◆ **WORKING DATA**

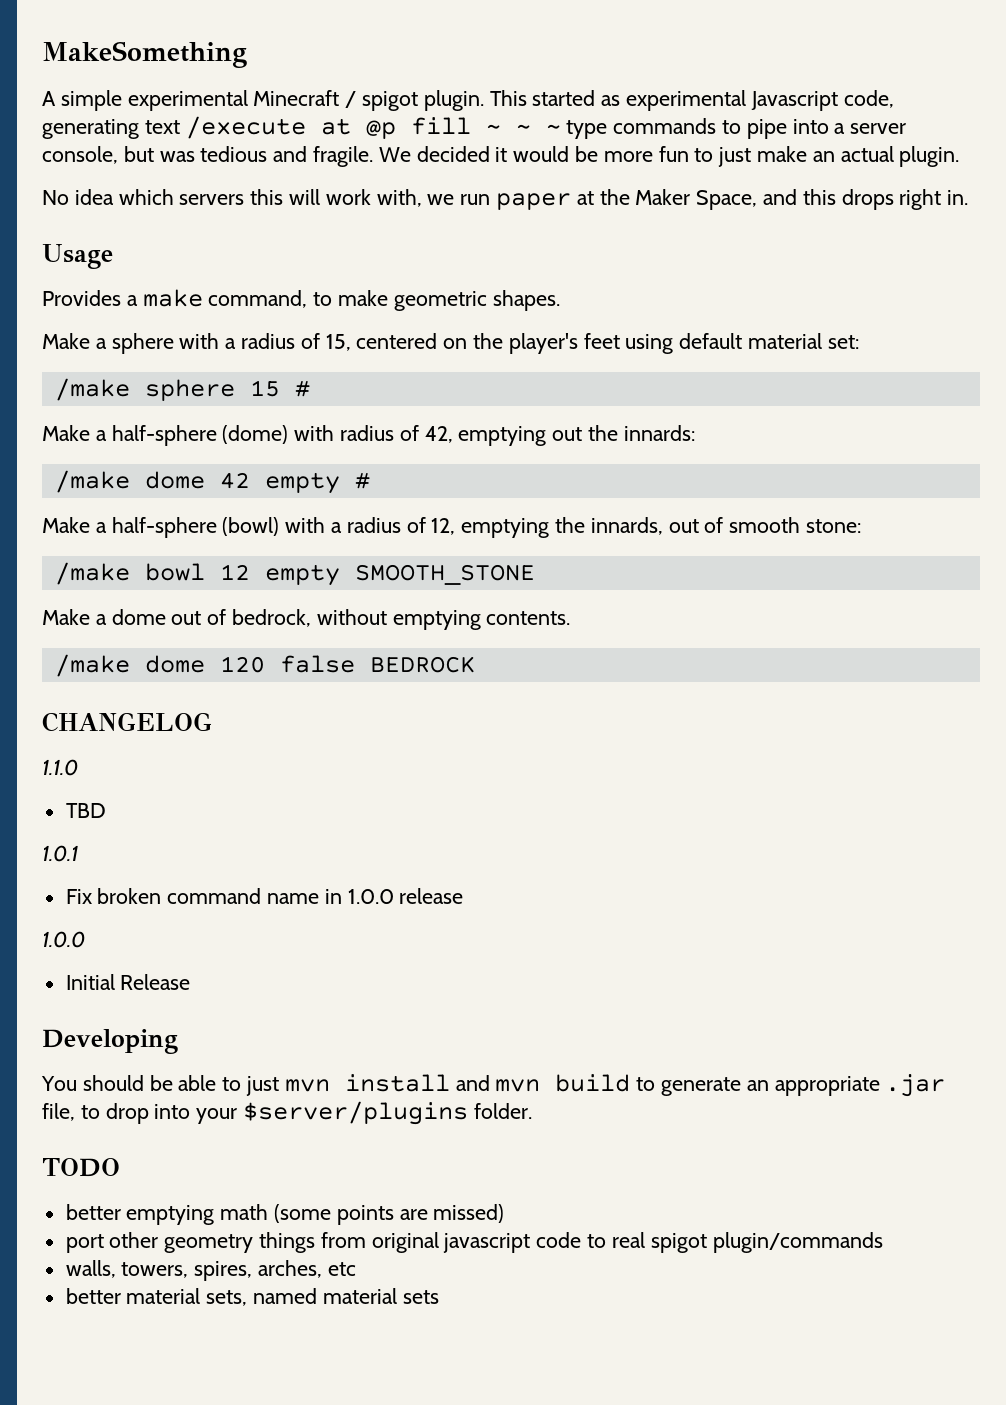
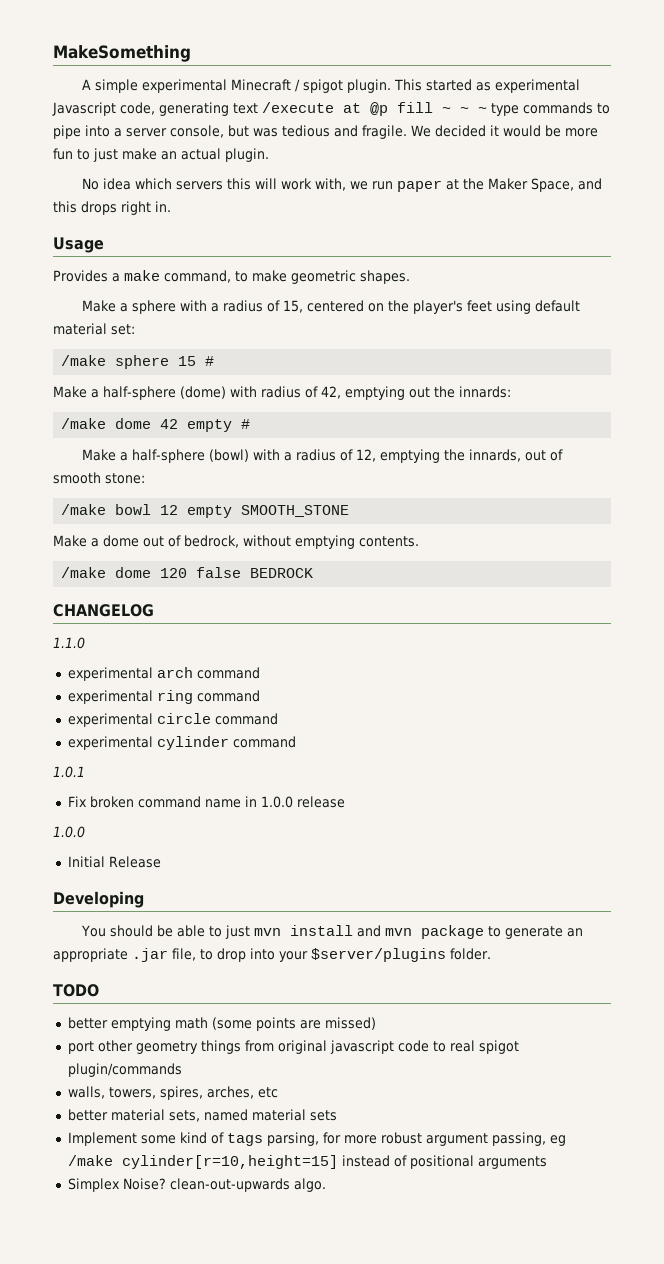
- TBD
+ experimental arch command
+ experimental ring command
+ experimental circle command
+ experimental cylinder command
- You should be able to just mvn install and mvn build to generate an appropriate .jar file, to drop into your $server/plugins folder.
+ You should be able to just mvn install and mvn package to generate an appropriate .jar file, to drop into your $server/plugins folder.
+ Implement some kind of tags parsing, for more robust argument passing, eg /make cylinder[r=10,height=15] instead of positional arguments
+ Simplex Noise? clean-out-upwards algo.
--
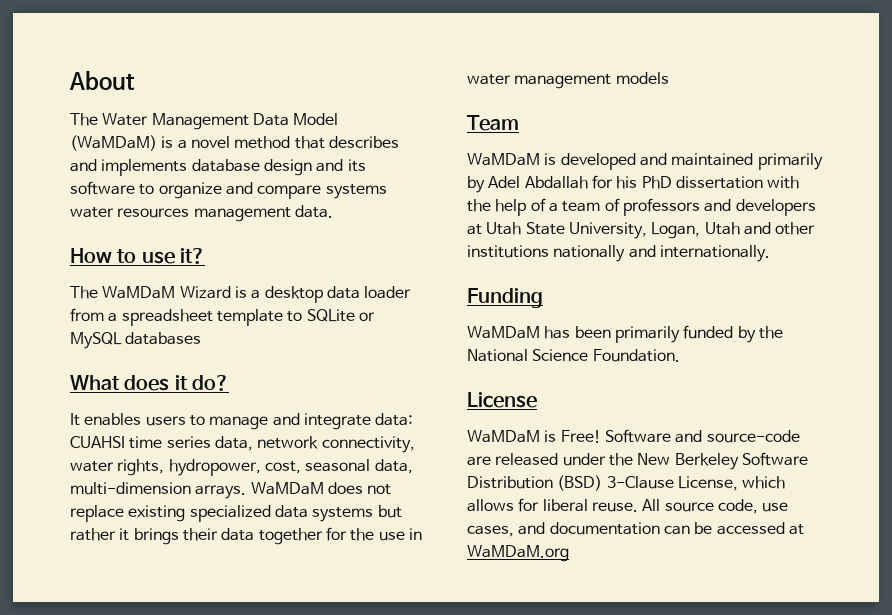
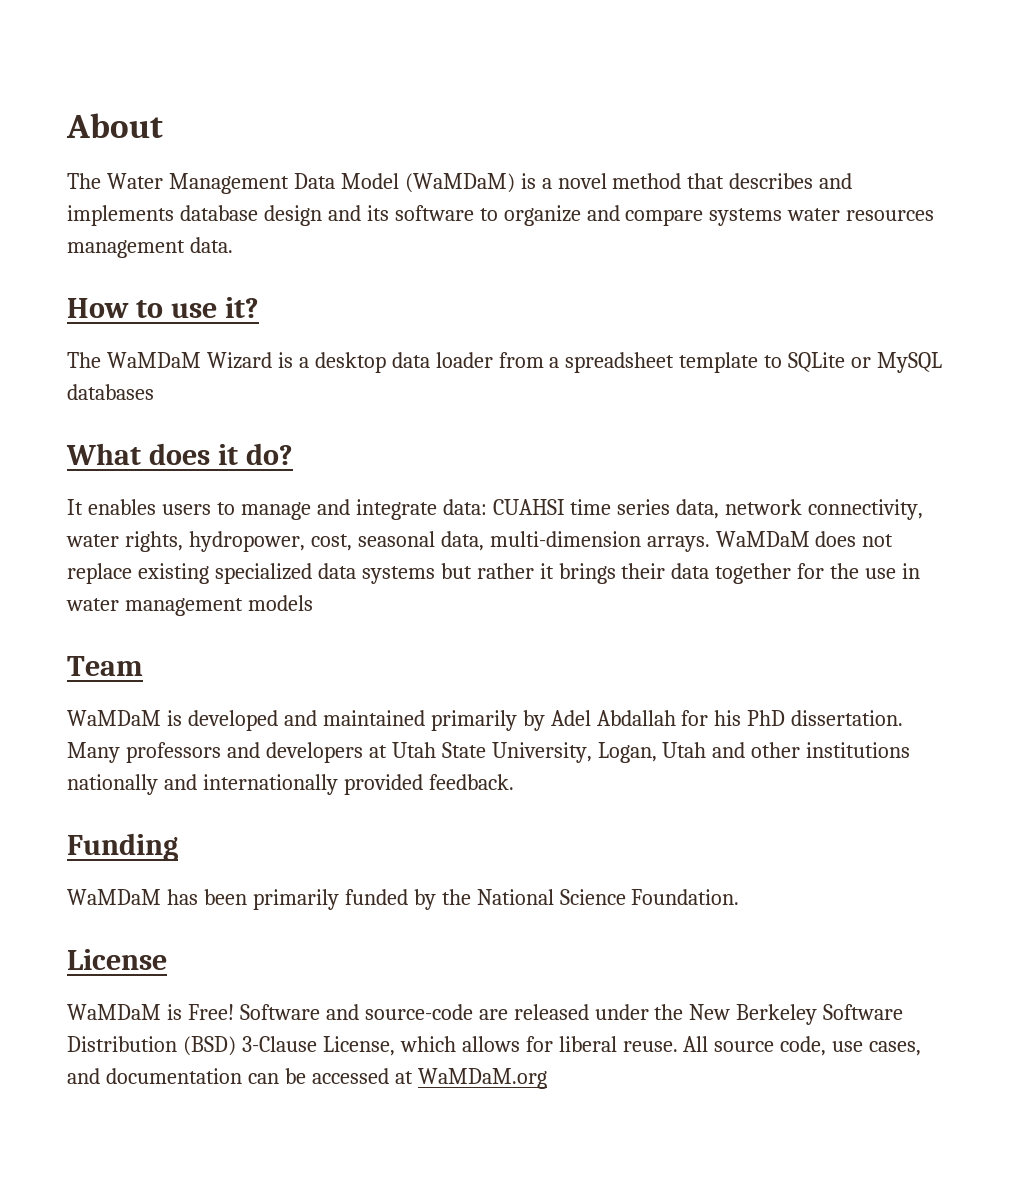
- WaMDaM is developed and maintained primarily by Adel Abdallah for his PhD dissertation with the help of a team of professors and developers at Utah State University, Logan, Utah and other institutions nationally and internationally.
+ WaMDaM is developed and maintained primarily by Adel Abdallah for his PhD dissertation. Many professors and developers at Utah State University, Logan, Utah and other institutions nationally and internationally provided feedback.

◆ **ASSIGNMENT**
Identify every line above with the string "WaMDaM" in it. Copy those lines.

◆ **TASK OUTPUT**
- WaMDaM is developed and maintained primarily by Adel Abdallah for his PhD dissertation with the help of a team of professors and developers at Utah State University, Logan, Utah and other institutions nationally and internationally.
+ WaMDaM is developed and maintained primarily by Adel Abdallah for his PhD dissertation. Many professors and developers at Utah State University, Logan, Utah and other institutions nationally and internationally provided feedback.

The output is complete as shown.